El siempre la vio indigna, por debajo de su altura. Tuvo que apechugar con ese error de juventud: los padres de ambos le obligaron. Pero a saber si el niño era realmente suyo. De ella era, desde luego; siempre vio a los dos como una carga. Habían cambiado su vida, habían tirado por tierra sus grandes sueños, lo habían encadenado a un trabajo de mierda, había sido expulsado del paraíso.
Se sentía humillado en sus tareas. Había sido el amo de la casa, el que siempre era atendido por sus padres. Ahora era un ganapán que iba de un lado a otro obedeciendo órdenes, mientras que los desgraciaditos que lo miraban con envidia cuando niños, tenían mejores destinos, algunos seguían en el dulce mundo de los estudiantes al que él había pertenecido por derecho, con más dulzura, con más intensidad que nadie, porque ni sufría por los exámenes ni se matriculaba.
Su mirada había sido para sus padres una dulce orden; ahora veía aquella mirada en los ojos de aquel pequeño y se sentía engañado. En ocasiones le halagaba la necesidad, la dependencia completa que relucía en esos ojos extrañamente redondos que se fijaban en él cuando llegaba a la casa; se sentía un gigante invencible, un dios ante su adorador devoto e ilusionaba al pequeño y a sí mismo con promesas imposibles de grandeza futura, de regalos maravillosos, de bajar la luna a los pies del niño, por gusto de ver su cara, por sentir la fuerza de sus brazos al agarrarla y brindársela, magnífico.

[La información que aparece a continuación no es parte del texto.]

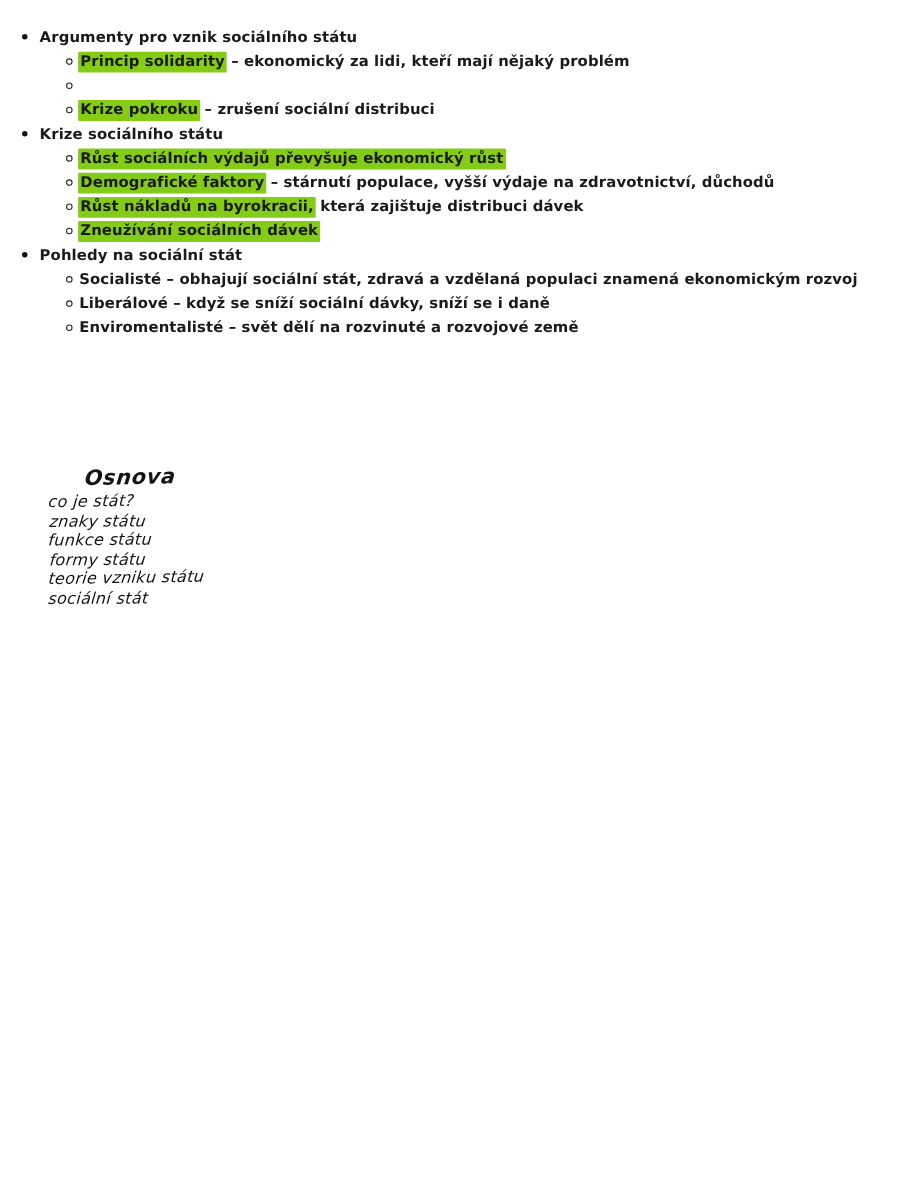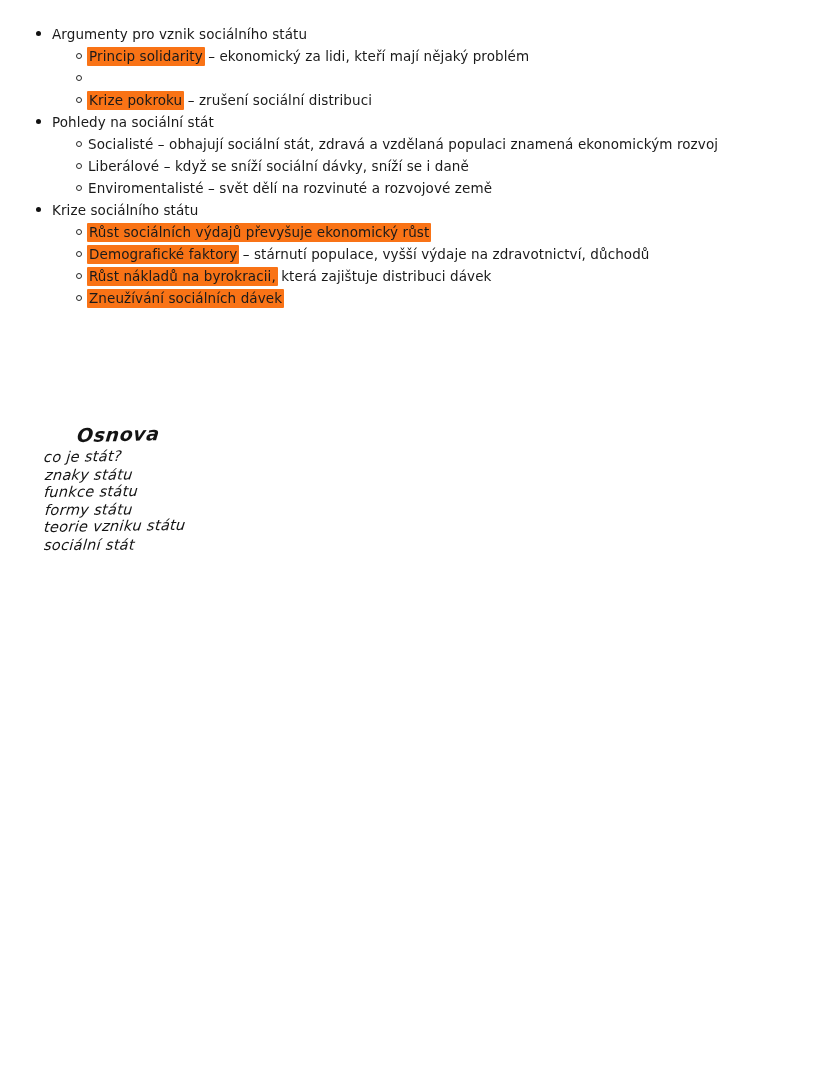--- a/index.html
+++ b/index.html
@@ -20,22 +20,23 @@
   .page {
     position: absolute;
     inset: 0;
     background: #ffffff;
   }
 
   
   .outline {
     position: absolute;
     top: 23px;
-    left: 16px;
+    left: 0;
     width: 656px;
+    font-weight: bold;
   }
 
   .l1-item { margin: 0; padding: 0; }
 
   .l1-row {
     display: flex;
     align-items: flex-start;
     padding-left: 20px;
     height: 22px;
   }
@@ -72,21 +73,21 @@
     margin-right: 6px;
   }
   .l2-text {
     font-size: 13.5px;
     line-height: 22px;
     letter-spacing: 0.1px;
     white-space: nowrap;
   }
 
   .hl {
-    background: #f97316;
+    background: #84cc16;
     border-radius: 1px;
     padding: 1px 2px 2px 2px;
     margin: 0 -1px;
     box-decoration-break: clone;
     -webkit-box-decoration-break: clone;
   }
 
   
   .handnote {
     position: absolute;
@@ -146,56 +147,56 @@
       </div>
       <div class="l2-row">
         <span class="bullet-circle"></span>
         <span class="l2-text"><span class="hl">Krize pokroku</span><span> – zrušení sociální distribuci</span></span>
       </div>
     </div>
 
     <div class="l1-item">
       <div class="l1-row">
         <span class="bullet-disc"></span>
-        <span class="l1-text">Pohledy na sociální stát</span>
-      </div>
-      <div class="l2-row">
-        <span class="bullet-circle"></span>
-        <span class="l2-text">Socialisté – obhajují sociální stát, zdravá a vzdělaná populaci znamená ekonomickým rozvoj</span>
-      </div>
-      <div class="l2-row">
-        <span class="bullet-circle"></span>
-        <span class="l2-text">Liberálové – když se sníží sociální dávky, sníží se i daně</span>
-      </div>
-      <div class="l2-row">
-        <span class="bullet-circle"></span>
-        <span class="l2-text">Enviromentalisté – svět dělí na rozvinuté a rozvojové země</span>
+        <span class="l1-text">Krize sociálního státu</span>
+      </div>
+      <div class="l2-row">
+        <span class="bullet-circle"></span>
+        <span class="l2-text"><span class="hl">Růst sociálních výdajů převyšuje ekonomický růst</span><span></span></span>
+      </div>
+      <div class="l2-row">
+        <span class="bullet-circle"></span>
+        <span class="l2-text"><span class="hl">Demografické faktory</span><span> – stárnutí populace, vyšší výdaje na zdravotnictví, důchodů</span></span>
+      </div>
+      <div class="l2-row">
+        <span class="bullet-circle"></span>
+        <span class="l2-text"><span class="hl">Růst nákladů na byrokracii,</span><span> která zajištuje distribuci dávek</span></span>
+      </div>
+      <div class="l2-row">
+        <span class="bullet-circle"></span>
+        <span class="l2-text"><span class="hl">Zneužívání sociálních dávek</span><span></span></span>
       </div>
     </div>
 
     <div class="l1-item">
       <div class="l1-row">
         <span class="bullet-disc"></span>
-        <span class="l1-text">Krize sociálního státu</span>
-      </div>
-      <div class="l2-row">
-        <span class="bullet-circle"></span>
-        <span class="l2-text"><span class="hl">Růst sociálních výdajů převyšuje ekonomický růst</span><span></span></span>
-      </div>
-      <div class="l2-row">
-        <span class="bullet-circle"></span>
-        <span class="l2-text"><span class="hl">Demografické faktory</span><span> – stárnutí populace, vyšší výdaje na zdravotnictví, důchodů</span></span>
-      </div>
-      <div class="l2-row">
-        <span class="bullet-circle"></span>
-        <span class="l2-text"><span class="hl">Růst nákladů na byrokracii,</span><span> která zajištuje distribuci dávek</span></span>
-      </div>
-      <div class="l2-row">
-        <span class="bullet-circle"></span>
-        <span class="l2-text"><span class="hl">Zneužívání sociálních dávek</span><span></span></span>
+        <span class="l1-text">Pohledy na sociální stát</span>
+      </div>
+      <div class="l2-row">
+        <span class="bullet-circle"></span>
+        <span class="l2-text">Socialisté – obhajují sociální stát, zdravá a vzdělaná populaci znamená ekonomickým rozvoj</span>
+      </div>
+      <div class="l2-row">
+        <span class="bullet-circle"></span>
+        <span class="l2-text">Liberálové – když se sníží sociální dávky, sníží se i daně</span>
+      </div>
+      <div class="l2-row">
+        <span class="bullet-circle"></span>
+        <span class="l2-text">Enviromentalisté – svět dělí na rozvinuté a rozvojové země</span>
       </div>
     </div>
 
   </div>
 
   <div class="handnote">
     <div class="hand-title">Osnova</div>
     <div class="hand-lines">
       <div class="hand-line hw-1">co je stát?</div>
       <div class="hand-line hw-2">znaky státu</div>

Ni la luna bajó ni vino el regalo más pequeño. La casa se tambaleaba en la penumbra, los muebles viejos oscilaban en sus patas quebradas, reparadas con desgana. El gigante invencible venía vencido de buscar la vida. Se tambaleaba también aquel gigante al entrar: un tambaleo que hacía temblar su voz, que se pregonaba en su aliento, que salpicaba rojizo su camisa. La casa aparecía lóbrega y desangelada; no traía dinero aquella vez, las cosas que faltaban tendrían que esperar. Pero otras mujeres se apañan con lo que hay, y hacen maravillas. Y la guarra ésta no da una a derechas, y lo hace todo con los pies, y lo tiene todo hecho una mierda, y la bombilla se funde y no hay recambio, pues deberías tener, que todo lo tengo que hacer yo, maldita imbécil, y un par de gritos bruscos que detonan, una mano que se alza, y luego baja, y el gigante vencido ha conseguido una victoria fácil que le bastará para esta noche, mientras ella llora en la oscuridad su eterna derrota, y el niño tiene los ojos muy abiertos sin ver nada, y llora sin atreverse a hacer ruido, y la oscuridad que le rodea se mezcla con sus lágrimas silenciosas, y madura en una semilla húmeda y muda, que brotará en gritos y llanto dentro de mucho tiempo, en una eterna guerra que no acaba.